Try it.
With every picture left out, give the data below back exactly.

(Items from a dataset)
- Opening Delimiter -
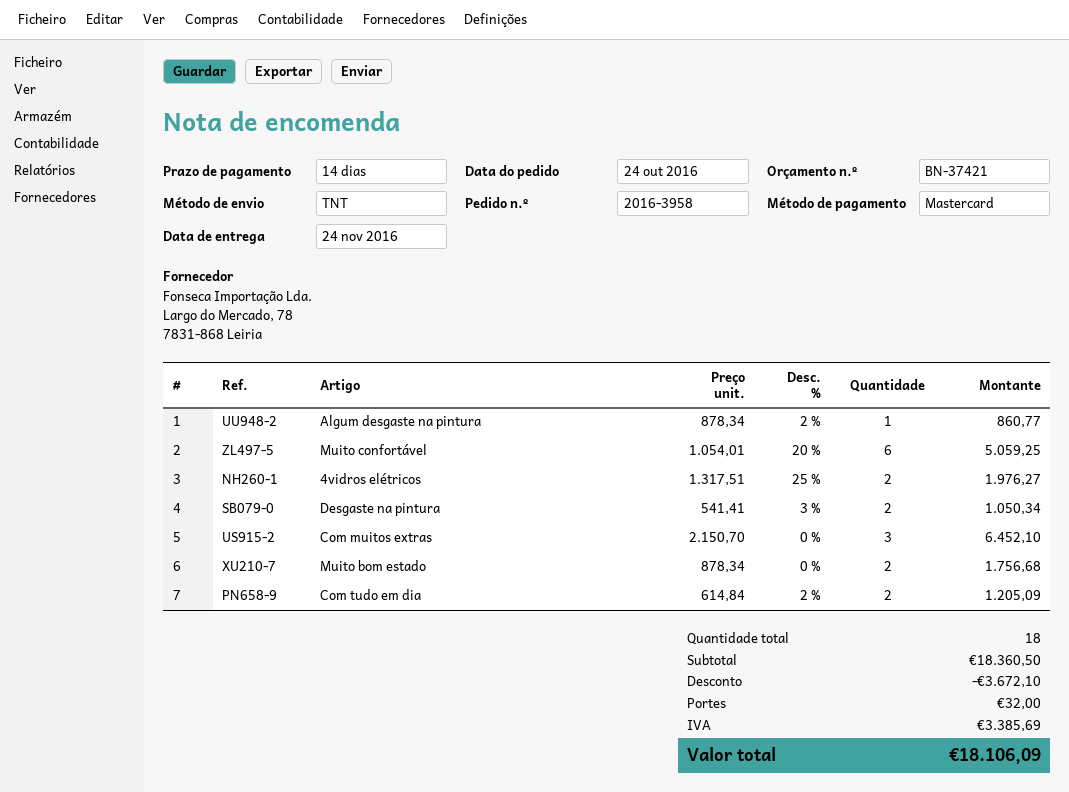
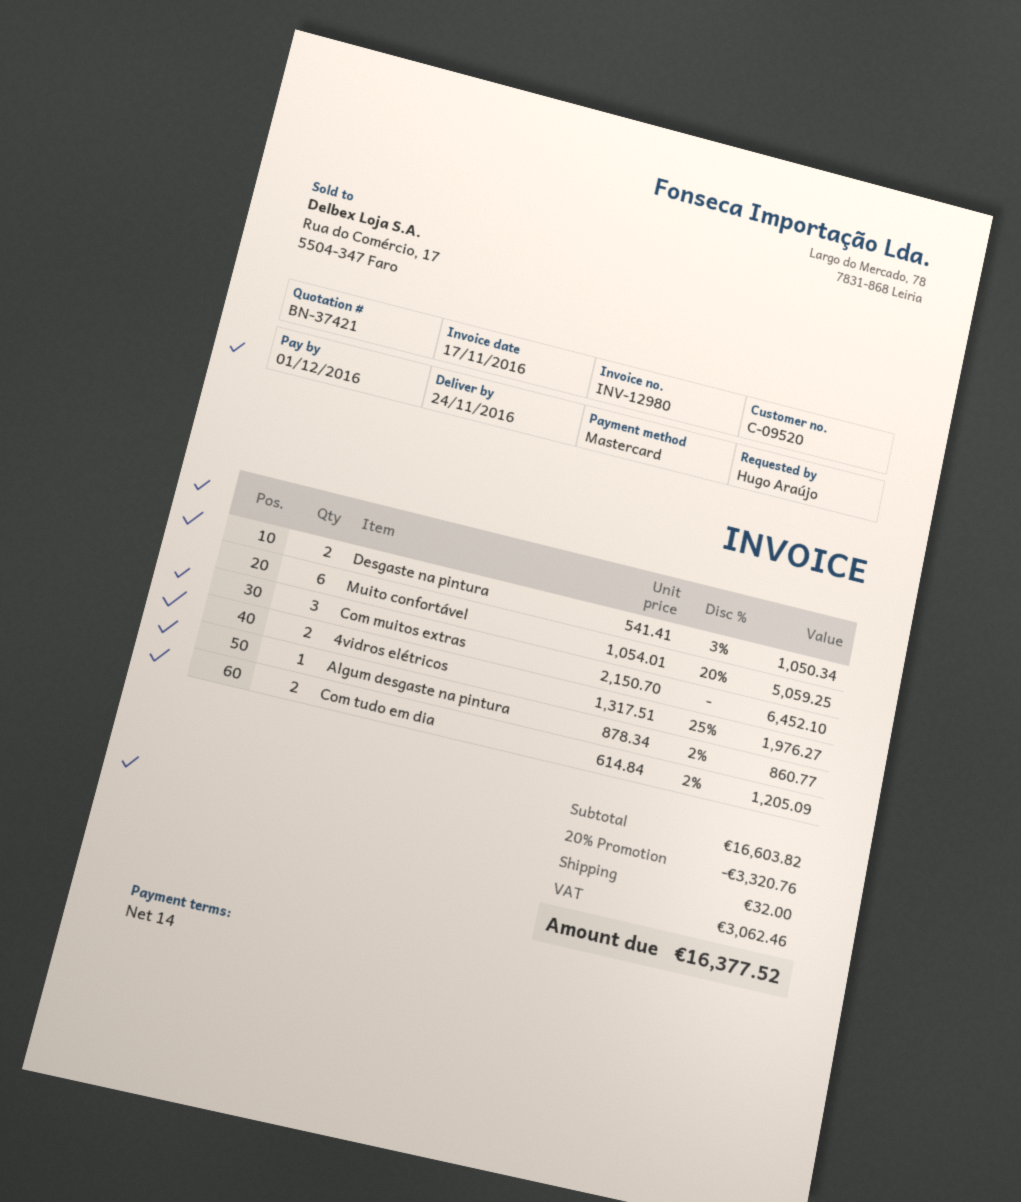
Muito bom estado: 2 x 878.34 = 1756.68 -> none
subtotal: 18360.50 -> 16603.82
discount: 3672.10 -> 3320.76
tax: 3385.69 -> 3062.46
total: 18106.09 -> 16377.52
- Closing Delimiter -
Response to this exercise.
Muito bom estado: 2 x 878.34 = 1756.68 -> none
subtotal: 18360.50 -> 16603.82
discount: 3672.10 -> 3320.76
tax: 3385.69 -> 3062.46
total: 18106.09 -> 16377.52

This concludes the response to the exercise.